▶ **Problem requirements**
Leaving the pictures aside, restate all of the data exactly.

╭──

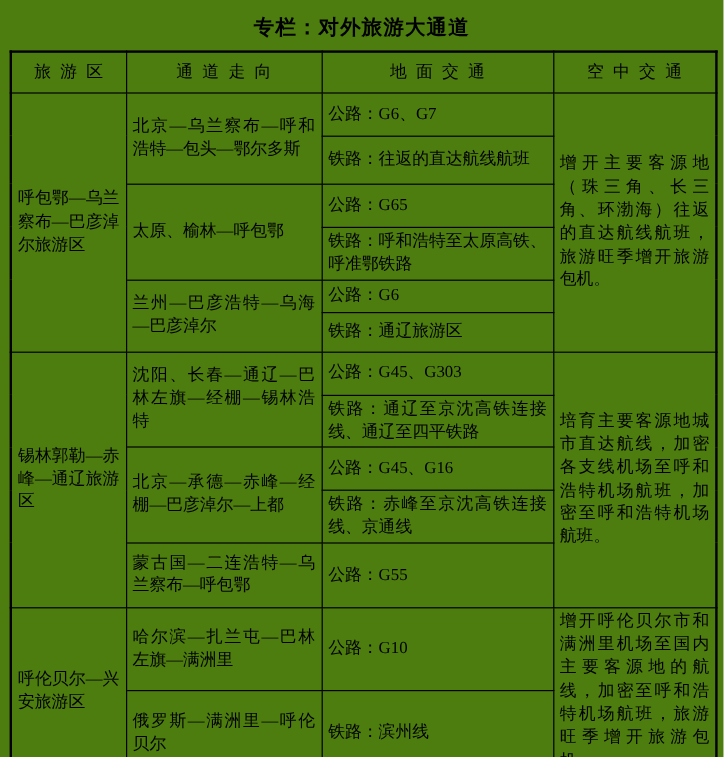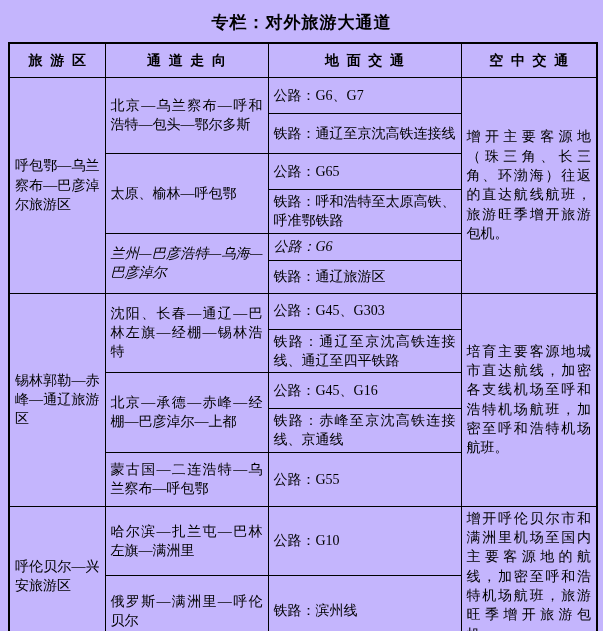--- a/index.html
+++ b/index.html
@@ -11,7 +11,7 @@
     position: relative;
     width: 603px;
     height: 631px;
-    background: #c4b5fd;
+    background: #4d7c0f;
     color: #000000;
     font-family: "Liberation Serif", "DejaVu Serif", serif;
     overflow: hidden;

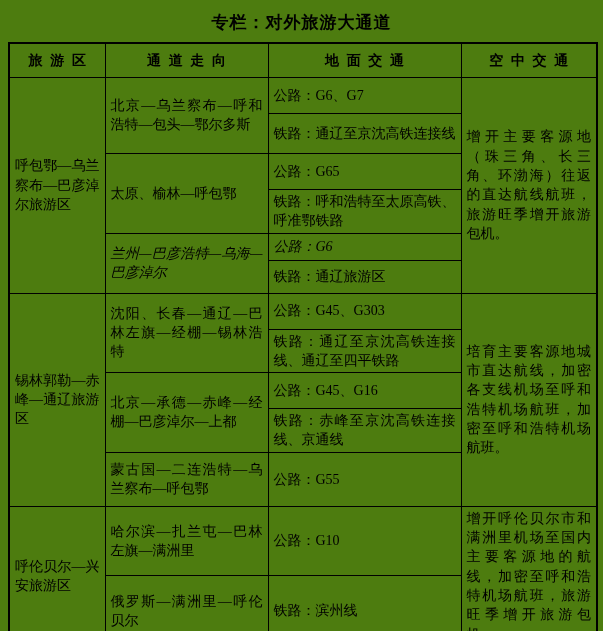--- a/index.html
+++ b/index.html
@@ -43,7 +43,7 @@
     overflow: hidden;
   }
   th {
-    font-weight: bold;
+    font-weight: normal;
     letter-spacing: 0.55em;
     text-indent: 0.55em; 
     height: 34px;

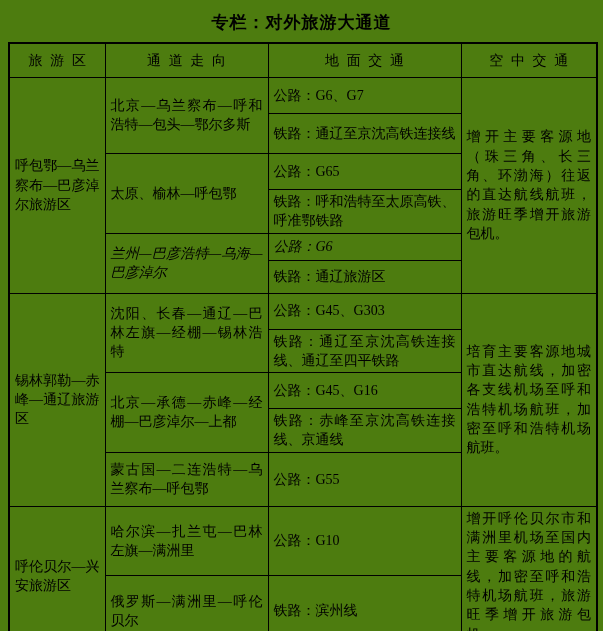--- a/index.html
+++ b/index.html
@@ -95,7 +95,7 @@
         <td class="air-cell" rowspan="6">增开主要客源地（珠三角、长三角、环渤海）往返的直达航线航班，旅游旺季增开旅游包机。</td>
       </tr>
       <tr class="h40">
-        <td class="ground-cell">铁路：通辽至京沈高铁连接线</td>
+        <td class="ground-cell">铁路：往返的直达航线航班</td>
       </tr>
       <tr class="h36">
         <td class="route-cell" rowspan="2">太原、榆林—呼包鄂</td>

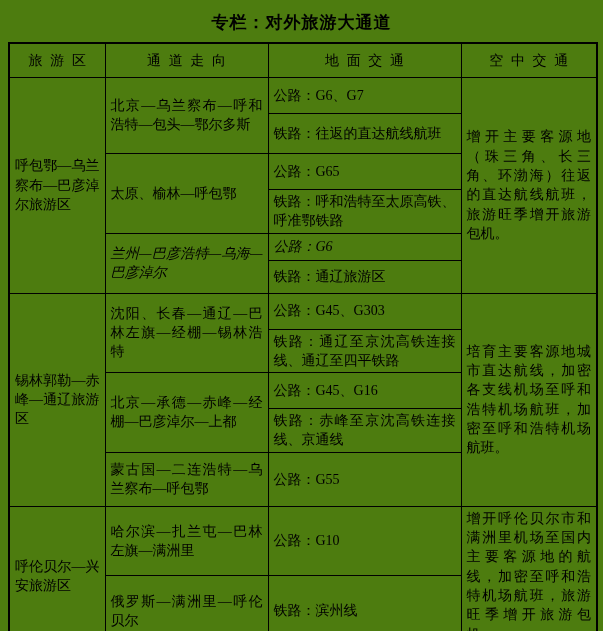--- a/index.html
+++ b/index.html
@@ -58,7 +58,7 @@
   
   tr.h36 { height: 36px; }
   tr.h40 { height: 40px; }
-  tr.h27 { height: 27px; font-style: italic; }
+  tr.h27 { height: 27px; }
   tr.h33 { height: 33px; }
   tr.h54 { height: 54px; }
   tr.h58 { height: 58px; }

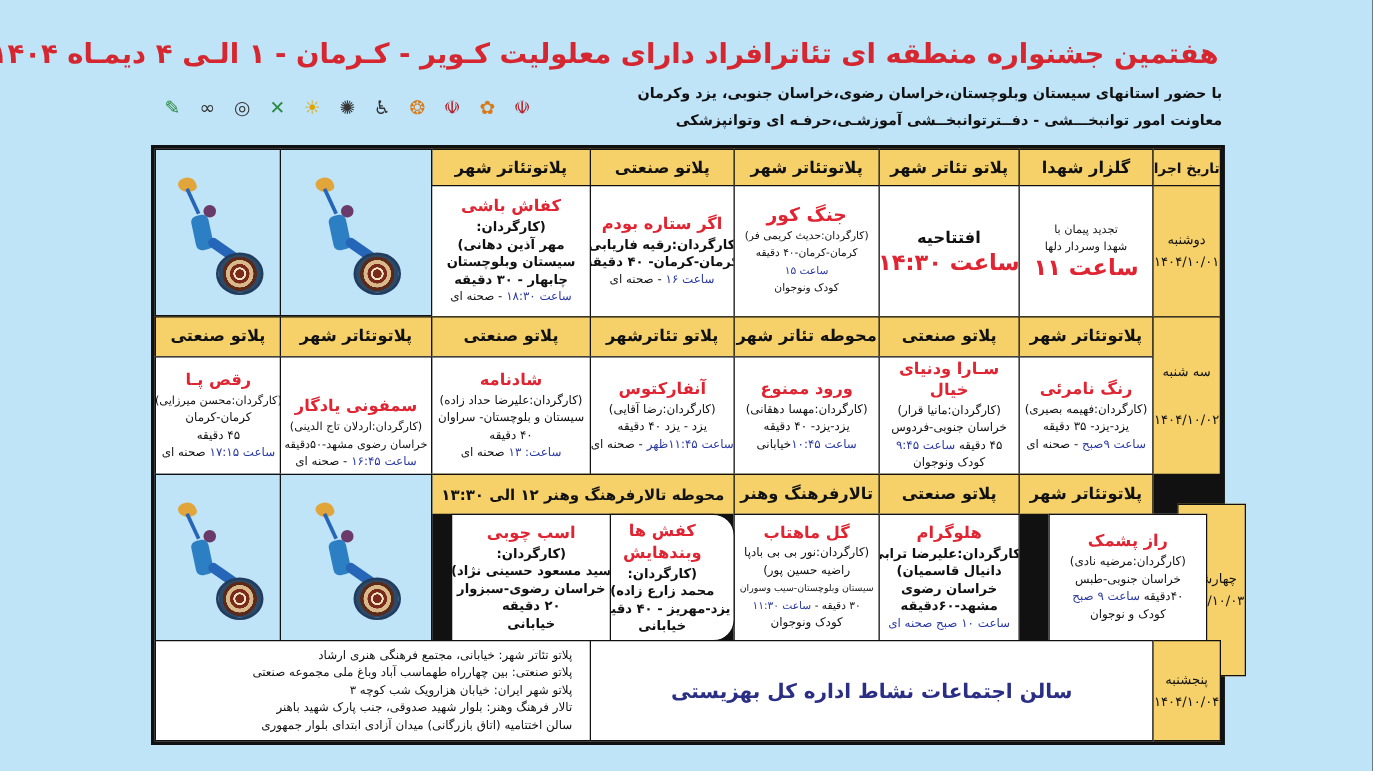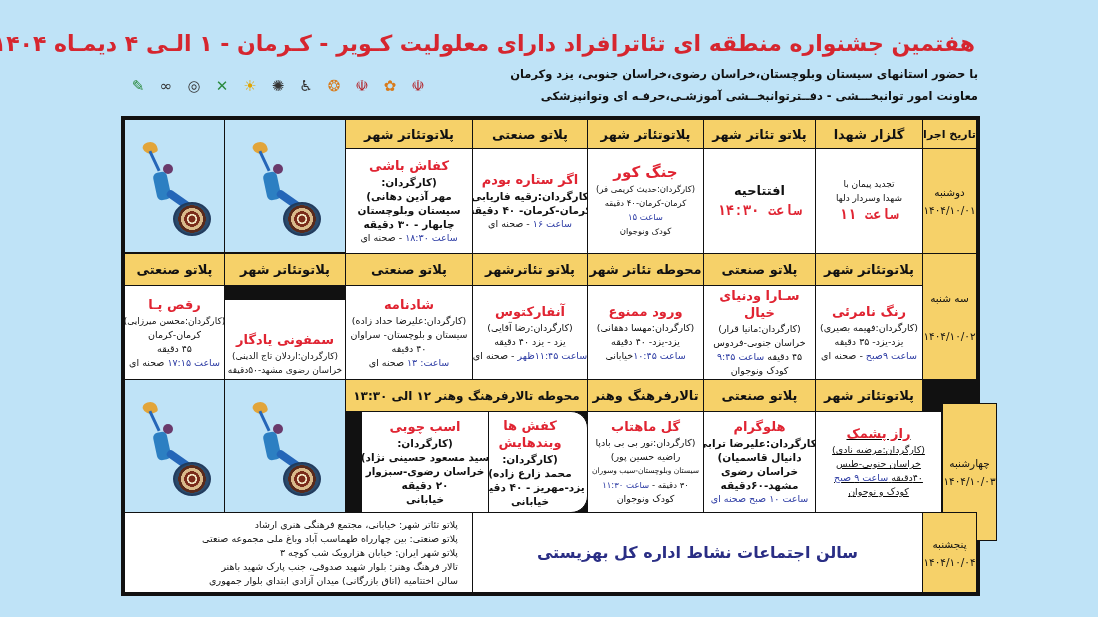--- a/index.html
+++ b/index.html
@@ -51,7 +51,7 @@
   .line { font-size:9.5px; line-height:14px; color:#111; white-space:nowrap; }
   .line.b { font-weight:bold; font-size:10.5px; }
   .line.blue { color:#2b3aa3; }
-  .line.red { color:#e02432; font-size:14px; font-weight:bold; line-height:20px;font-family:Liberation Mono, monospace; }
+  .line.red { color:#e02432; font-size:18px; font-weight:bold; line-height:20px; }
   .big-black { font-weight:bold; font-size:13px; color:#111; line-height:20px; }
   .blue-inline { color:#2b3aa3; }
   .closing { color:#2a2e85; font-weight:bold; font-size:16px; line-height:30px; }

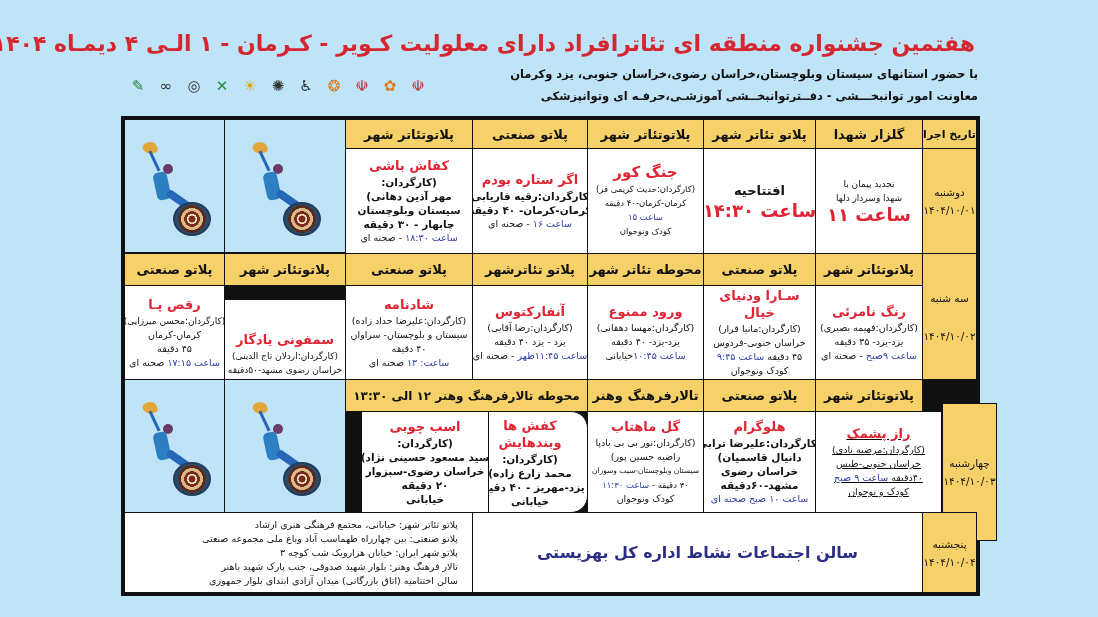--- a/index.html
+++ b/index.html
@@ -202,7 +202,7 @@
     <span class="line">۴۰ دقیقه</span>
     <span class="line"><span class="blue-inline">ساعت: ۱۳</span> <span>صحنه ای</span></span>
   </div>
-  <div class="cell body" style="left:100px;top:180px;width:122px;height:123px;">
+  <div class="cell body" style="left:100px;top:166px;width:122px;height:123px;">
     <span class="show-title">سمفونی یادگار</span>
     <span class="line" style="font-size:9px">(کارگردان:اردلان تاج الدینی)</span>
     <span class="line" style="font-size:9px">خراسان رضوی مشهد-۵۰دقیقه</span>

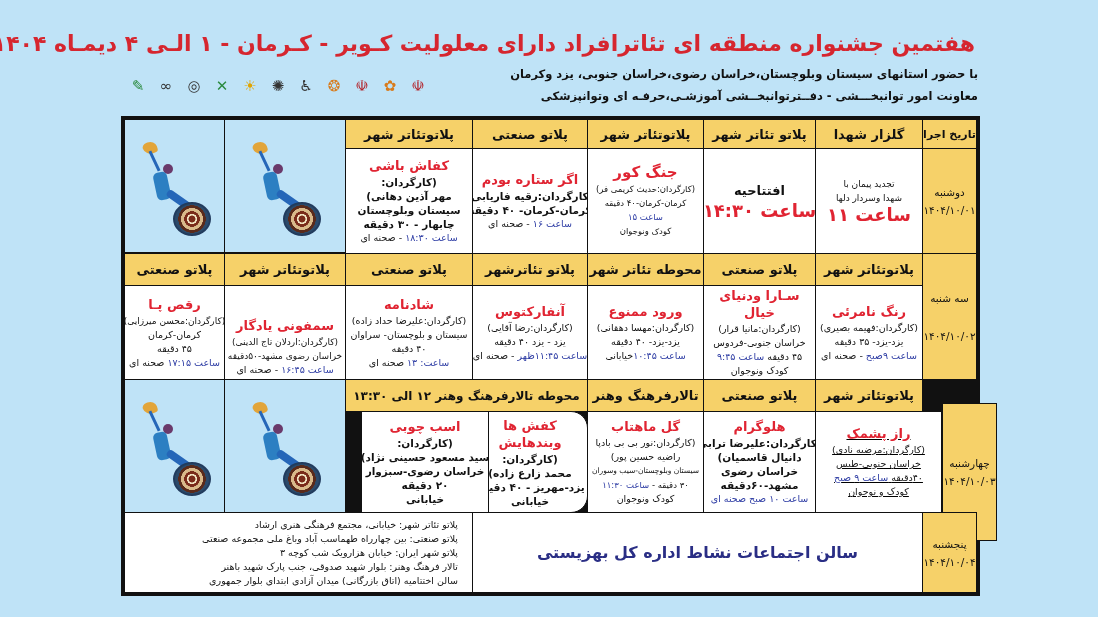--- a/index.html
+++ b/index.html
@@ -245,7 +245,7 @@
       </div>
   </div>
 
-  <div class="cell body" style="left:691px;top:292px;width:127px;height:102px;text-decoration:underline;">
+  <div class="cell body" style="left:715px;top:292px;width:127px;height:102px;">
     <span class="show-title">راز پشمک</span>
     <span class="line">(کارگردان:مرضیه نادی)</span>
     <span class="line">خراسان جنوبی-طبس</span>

╰──

▶ **Exercise response**
--- a/index.html
+++ b/index.html
@@ -11,7 +11,7 @@
     position: relative;
     width: 603px;
     height: 631px;
-    background: #c4b5fd;
+    background: #4d7c0f;
     color: #000000;
     font-family: "Liberation Serif", "DejaVu Serif", serif;
     overflow: hidden;

--- a/index.html
+++ b/index.html
@@ -43,7 +43,7 @@
     overflow: hidden;
   }
   th {
-    font-weight: bold;
+    font-weight: normal;
     letter-spacing: 0.55em;
     text-indent: 0.55em; 
     height: 34px;

--- a/index.html
+++ b/index.html
@@ -95,7 +95,7 @@
         <td class="air-cell" rowspan="6">增开主要客源地（珠三角、长三角、环渤海）往返的直达航线航班，旅游旺季增开旅游包机。</td>
       </tr>
       <tr class="h40">
-        <td class="ground-cell">铁路：通辽至京沈高铁连接线</td>
+        <td class="ground-cell">铁路：往返的直达航线航班</td>
       </tr>
       <tr class="h36">
         <td class="route-cell" rowspan="2">太原、榆林—呼包鄂</td>

--- a/index.html
+++ b/index.html
@@ -58,7 +58,7 @@
   
   tr.h36 { height: 36px; }
   tr.h40 { height: 40px; }
-  tr.h27 { height: 27px; font-style: italic; }
+  tr.h27 { height: 27px; }
   tr.h33 { height: 33px; }
   tr.h54 { height: 54px; }
   tr.h58 { height: 58px; }

--- a/index.html
+++ b/index.html
@@ -51,7 +51,7 @@
   .line { font-size:9.5px; line-height:14px; color:#111; white-space:nowrap; }
   .line.b { font-weight:bold; font-size:10.5px; }
   .line.blue { color:#2b3aa3; }
-  .line.red { color:#e02432; font-size:14px; font-weight:bold; line-height:20px;font-family:Liberation Mono, monospace; }
+  .line.red { color:#e02432; font-size:18px; font-weight:bold; line-height:20px; }
   .big-black { font-weight:bold; font-size:13px; color:#111; line-height:20px; }
   .blue-inline { color:#2b3aa3; }
   .closing { color:#2a2e85; font-weight:bold; font-size:16px; line-height:30px; }

--- a/index.html
+++ b/index.html
@@ -202,7 +202,7 @@
     <span class="line">۴۰ دقیقه</span>
     <span class="line"><span class="blue-inline">ساعت: ۱۳</span> <span>صحنه ای</span></span>
   </div>
-  <div class="cell body" style="left:100px;top:180px;width:122px;height:123px;">
+  <div class="cell body" style="left:100px;top:166px;width:122px;height:123px;">
     <span class="show-title">سمفونی یادگار</span>
     <span class="line" style="font-size:9px">(کارگردان:اردلان تاج الدینی)</span>
     <span class="line" style="font-size:9px">خراسان رضوی مشهد-۵۰دقیقه</span>

--- a/index.html
+++ b/index.html
@@ -245,7 +245,7 @@
       </div>
   </div>
 
-  <div class="cell body" style="left:691px;top:292px;width:127px;height:102px;text-decoration:underline;">
+  <div class="cell body" style="left:715px;top:292px;width:127px;height:102px;">
     <span class="show-title">راز پشمک</span>
     <span class="line">(کارگردان:مرضیه نادی)</span>
     <span class="line">خراسان جنوبی-طبس</span>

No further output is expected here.